Getting your first DUI in Wisconsin is considered a "mistake." A few miles south, it is a class "A" misdemeanor.
The Siren thinks a "mistake" is wearing a black belt with brown shoes. Driving your car after having a few drinks is a crime. A selfish, dangerous crime.
Racine County District Attorney, Rich Chiapete, found himself in some serious hot water this weekend when he crashed his car into a stoplight and a tree on Main Street after attending a birthday party and consuming a few drinks.
Thank God he didn't hurt anyone. No one knows this better than perhaps Chiapete himself, who has prosecuted many drunk driving offenses in the District Attorney's office, many which included injuries and/or fatalities.
Worse for Chiapete, after he crashed his car he ran home - which is also known as a "hit & run" offense. Police found him there after they identified his car when the tree's owner called 911.
Ugh. A really dumb move.
Chiapete admitted to his crime - but only after he got caught. It doesn't appear he tried to contact police before they showed up at his house - which would have been a much better plan of action and not quite so embarrassing.

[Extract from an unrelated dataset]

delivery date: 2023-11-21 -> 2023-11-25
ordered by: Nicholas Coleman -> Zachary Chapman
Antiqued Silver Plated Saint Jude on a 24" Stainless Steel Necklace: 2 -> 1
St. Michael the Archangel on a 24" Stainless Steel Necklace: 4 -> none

Now, the battle royale begins between people who believe he must resign and those who think he deserves a break for making a mistake - and the discussion is not cordial.

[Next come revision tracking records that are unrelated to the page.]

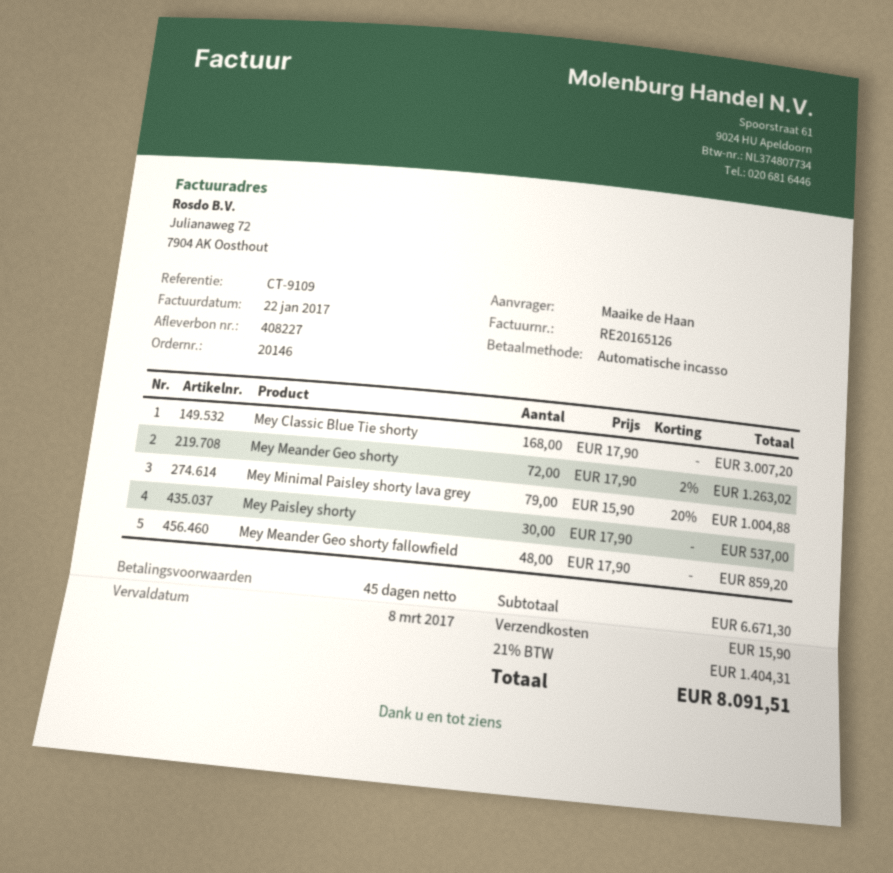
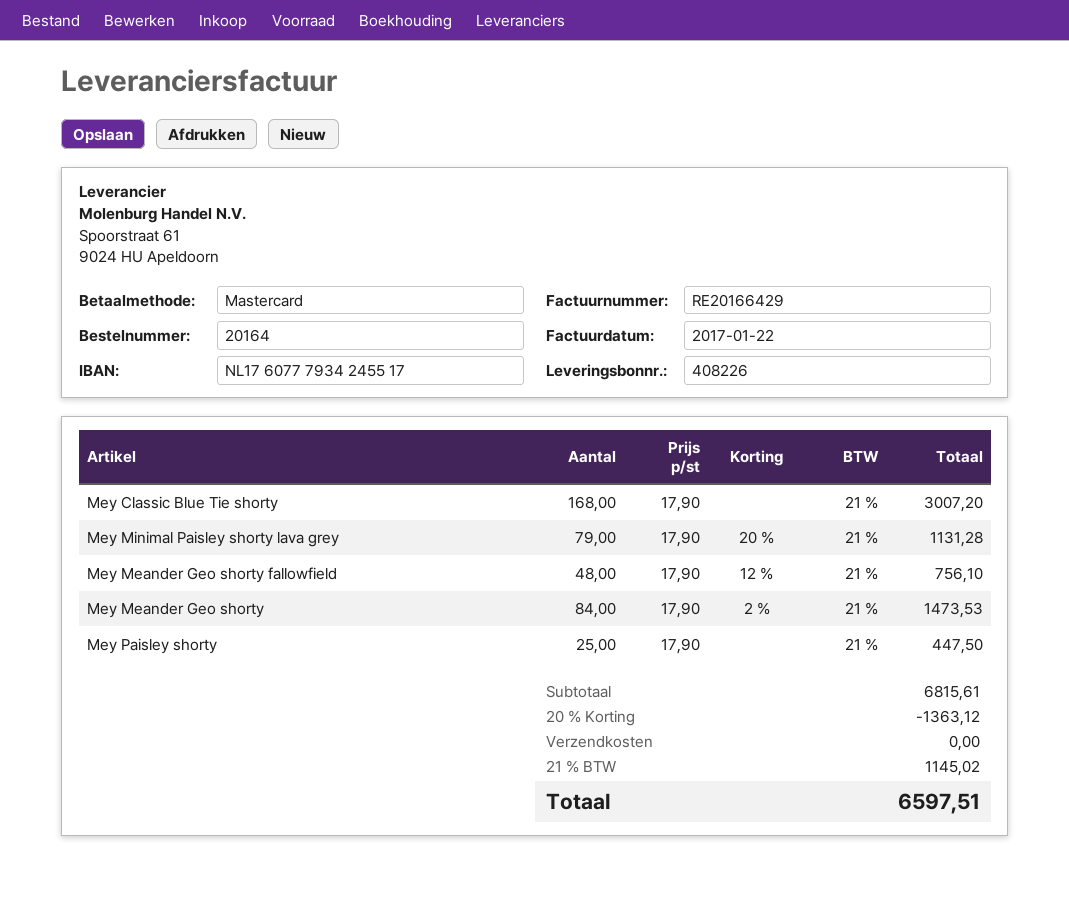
order number: 20146 -> 20164
delivery note number: 408227 -> 408226
invoice number: RE20165126 -> RE20166429
payment method: direct debit -> Mastercard
Mey Meander Geo shorty: 72 x 17.90 - 2% = 1263.02 -> 84 x 17.90 - 2% = 1473.53
Mey Minimal Paisley shorty lava grey: 79 x 15.90 - 20% = 1004.88 -> 79 x 17.90 - 20% = 1131.28
Mey Paisley shorty: 30 x 17.90 = 537.00 -> 25 x 17.90 = 447.50
Mey Meander Geo shorty fallowfield: 48 x 17.90 = 859.20 -> 48 x 17.90 - 12% = 756.10
subtotal: 6671.30 -> 6815.61
discount: none -> 20% = 1363.12
shipping: 15.90 -> 0.00
tax: 21% = 1404.31 -> 21% = 1145.02
total: 8091.51 -> 6597.51

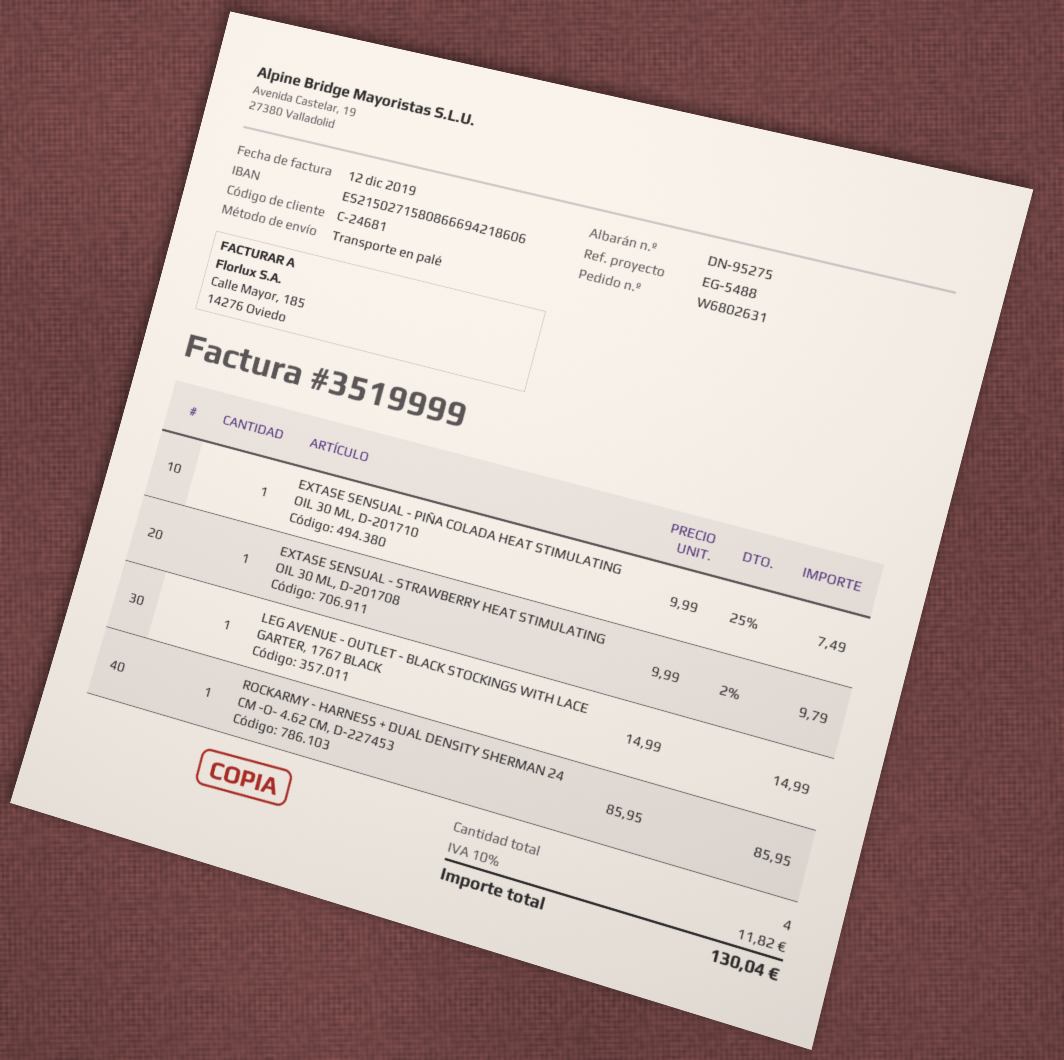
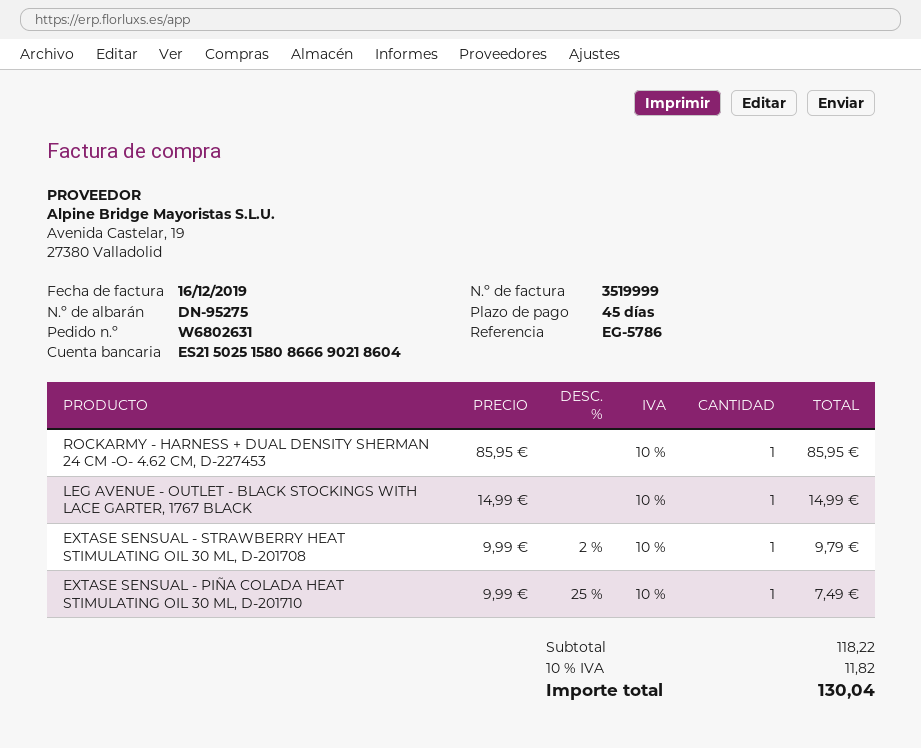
invoice date: 2019-12-12 -> 2019-12-16
reference: EG-5488 -> EG-5786
bank account: ES2150271580866694218606 -> ES2150251580866690218604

Chiapete was promoted to District Attorney through a special appointment by Scott Walker in 2012 when previous DA, Mike Nieskes, ran and lost a bid as a candidate for circuit court judge. Chiapete got his old job. A few months later he ran unopposed as a Republican. The Walker/GOP connection is leading some to wonder if there will be pressure from Madison for him to step down since the mugshots are really beginning to add up.
Chiapete's evening interlude with said stoplight and tree was his first offense in an up-to-that-moment crime free life. Folks think that deserves credit.
What is also true, the vast majority of people are never charged with a crime ever in their whole lives. It is not that hard to live a crime free life - shouldn't that be true of the District Attorney too?
Interestingly, Chiapete (like his predecessor) in the DA's office has been notoriously ambivalent about Racine County's Drug & Alcohol Court - with Racine coming in last with referrals for alternatives to prison for non-violent substance abusers (programs which are cheaper and more effective). The referrals to drug court instead of prison are begun in the District Attorney's office.
While other municipalities in Wisconsin have grown their drug courts, Racine actually had so few referrals at times, they have failed to use up the grant money already allocated to the program.
Chiapete has never issued one single U-Visa for victims of crimes or sexual trafficking - which are lawful status waivers for non-citizen victims of crime who assist law enforcement in investigating crimes - a bigger issue than you might imagine.
Ten thousand U-Visas are awarded each year in the United States. Law enforcement in La Crosse, WI have been on the forefront in advocating for them because they understand effective community policing can be accomplished only when people cooperate and help the police and prosecutors.
Getting undocumented residents to report and testify in crimes is very difficult - especially if it means getting deported. Women who are victims of domestic violence risk losing their family and therefore often fail to report crimes against themselves and their children.
Kenosha and Milwaukee among many Wisconsin communities award them - but not Chiapete - not in Racine.
On top of that, Wisconsin remains number one in African American men incarcerated in the entire nation - a statistic Chiapete has helped to inflate with a prison cost to taxpayers twice that our neighbor, Minnesota.
So, while one can debate the circumstances and potential forgiveness of Rich Chiapete's lapse in judgement that permitted him to drive his car while intoxicated, destroy public and private property and then flee the scene of his crime - we find Chiapete's own professional lack of circumstantial forgiveness somewhat lacking.
Were Wisconsin's DUI laws even relatively on par with other states and Mr. Chiapete to face prison time for his crime, he would be the perfect candidate for drug court instead of incarceration - if only there were not a District Attorney Chiapete who wouldn't bother referring him to it in the first place.